START Listed records

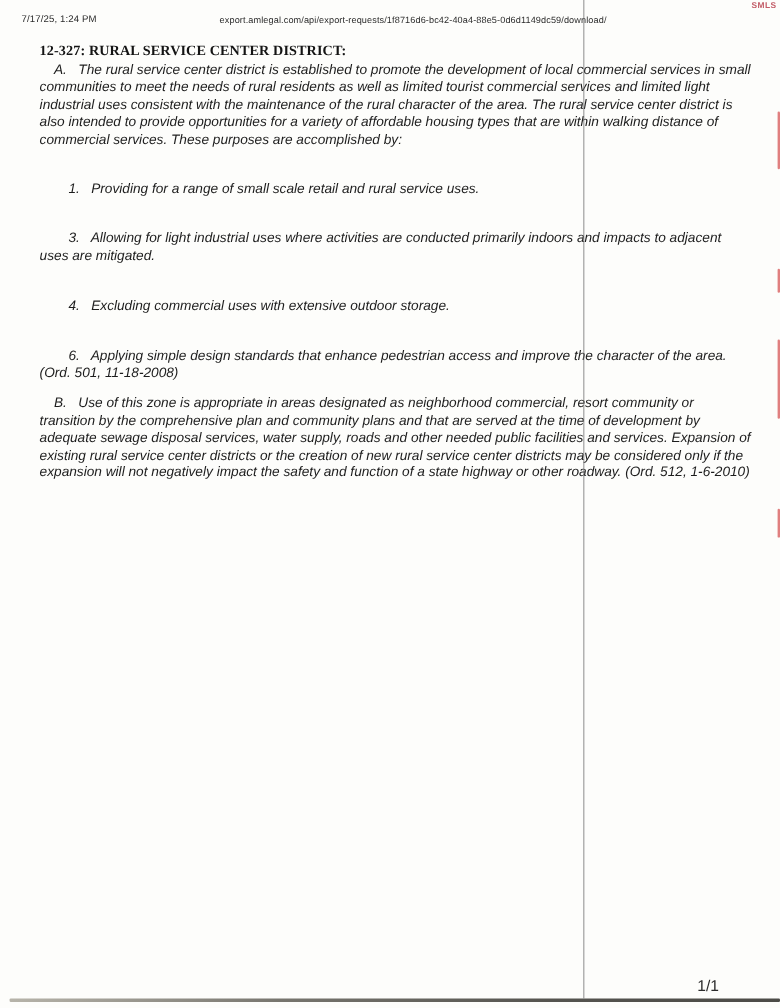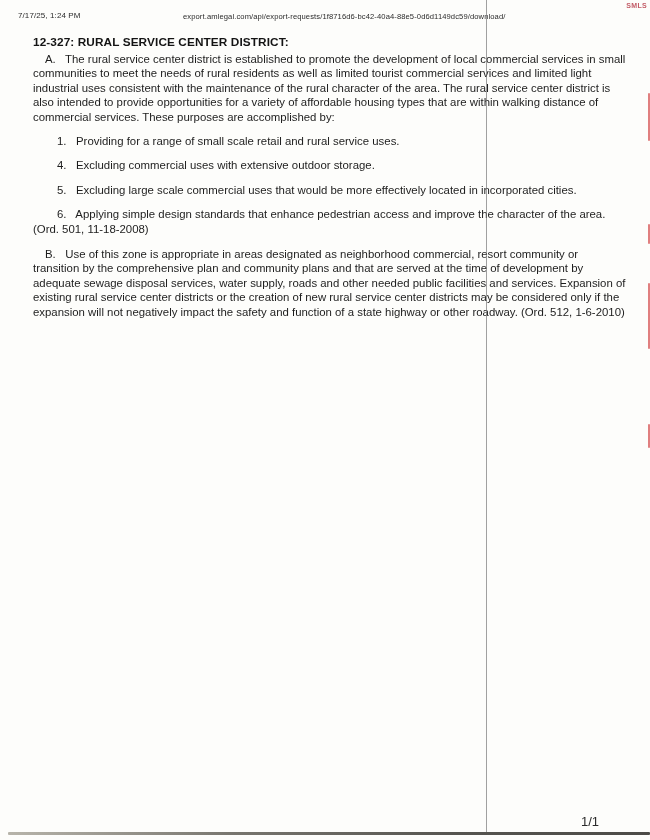"12-327: RURAL SERVICE CENTER DISTRICT:" .doc h1 { font-family: none -> Liberation Serif, serif }
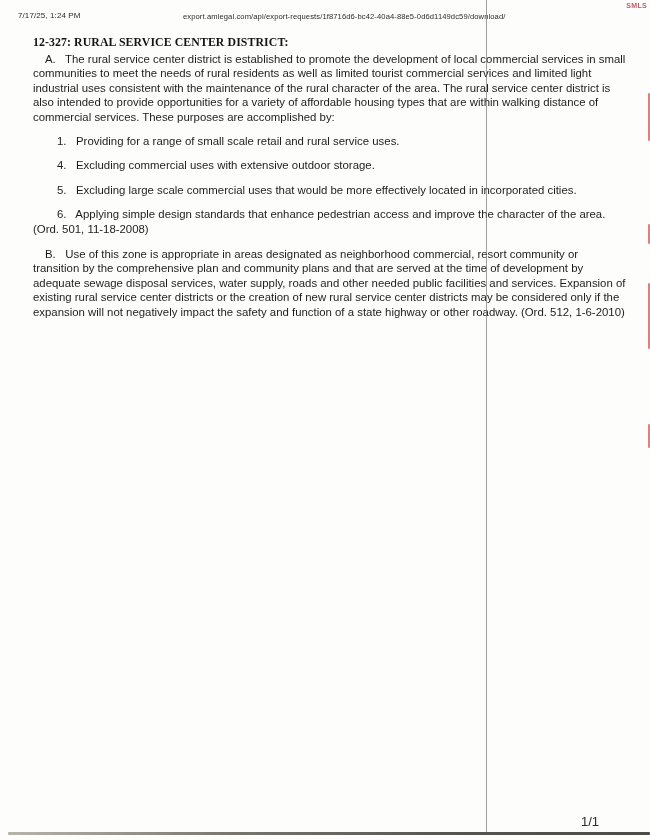"A. The rural service center" .doc p { font-style: none -> italic }
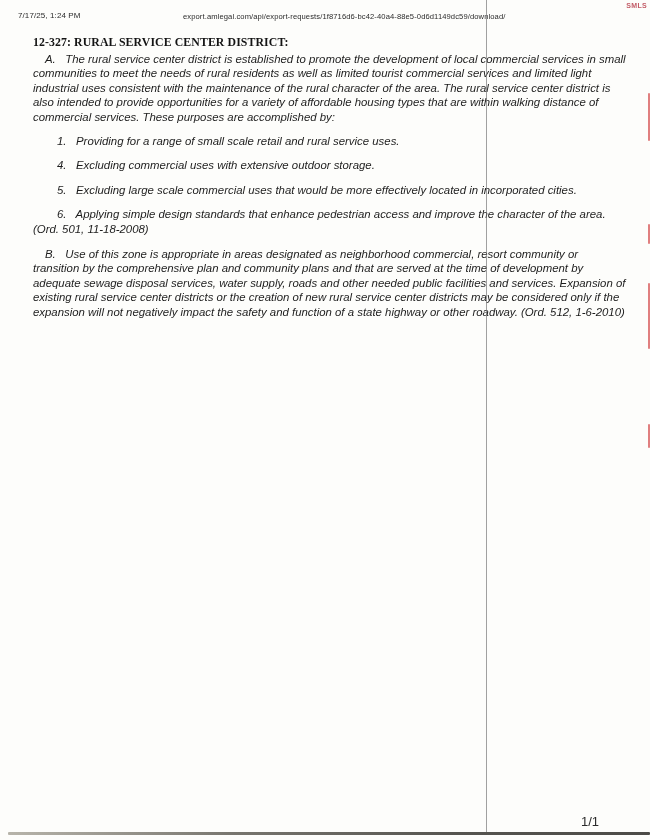"1. Providing for a range" .doc p.item { margin-top: 10px -> 27px }
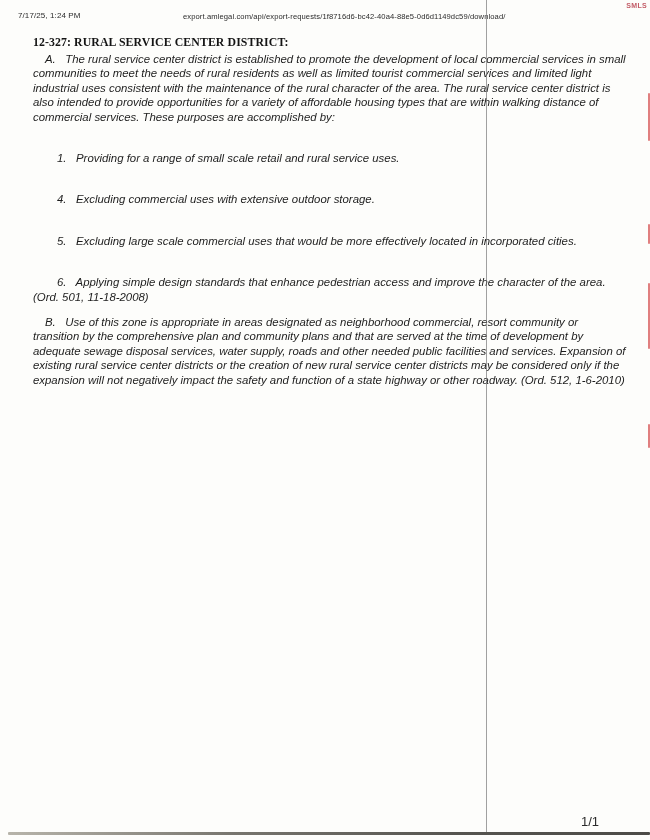"3. Allowing for light industrial" p.item { html: none -> <p>3. Allowing for light industrial uses where activities are conducted primarily indoors and impacts to adjacent uses are mitigated.</p> }
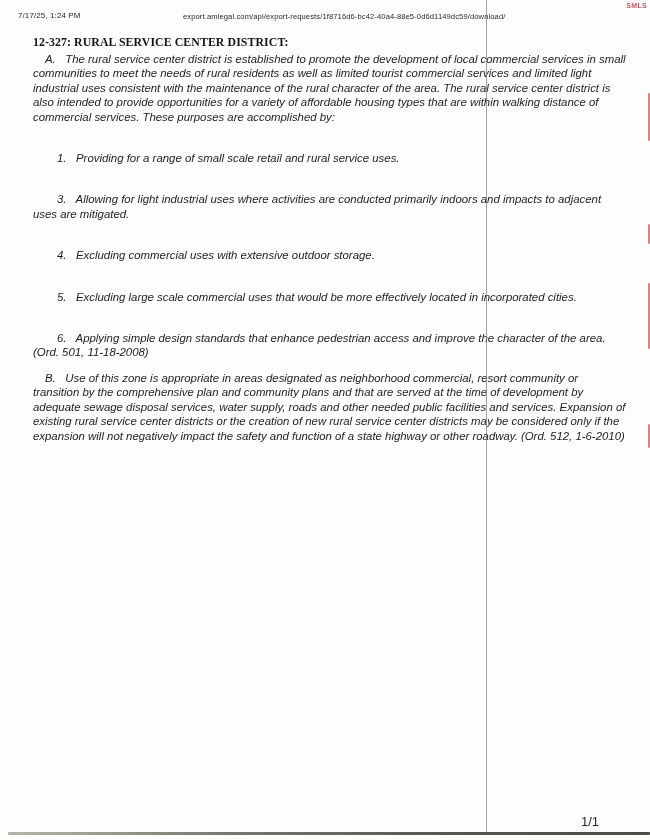"5. Excluding large scale commercial" p.item { html: <p>5. Excluding large scale commercial uses that would be more effectively located in incorporated cities.</p> -> none }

END Listed records

• [Directions for this task]: Each line above is to be copied exactly, and the pictures are to be dropped.

• [Task output]:
"12-327: RURAL SERVICE CENTER DISTRICT:" .doc h1 { font-family: none -> Liberation Serif, serif }
"A. The rural service center" .doc p { font-style: none -> italic }
"1. Providing for a range" .doc p.item { margin-top: 10px -> 27px }
"3. Allowing for light industrial" p.item { html: none -> <p>3. Allowing for light industrial uses where activities are conducted primarily indoors and impacts to adjacent uses are mitigated.</p> }
"5. Excluding large scale commercial" p.item { html: <p>5. Excluding large scale commercial uses that would be more effectively located in incorporated cities.</p> -> none }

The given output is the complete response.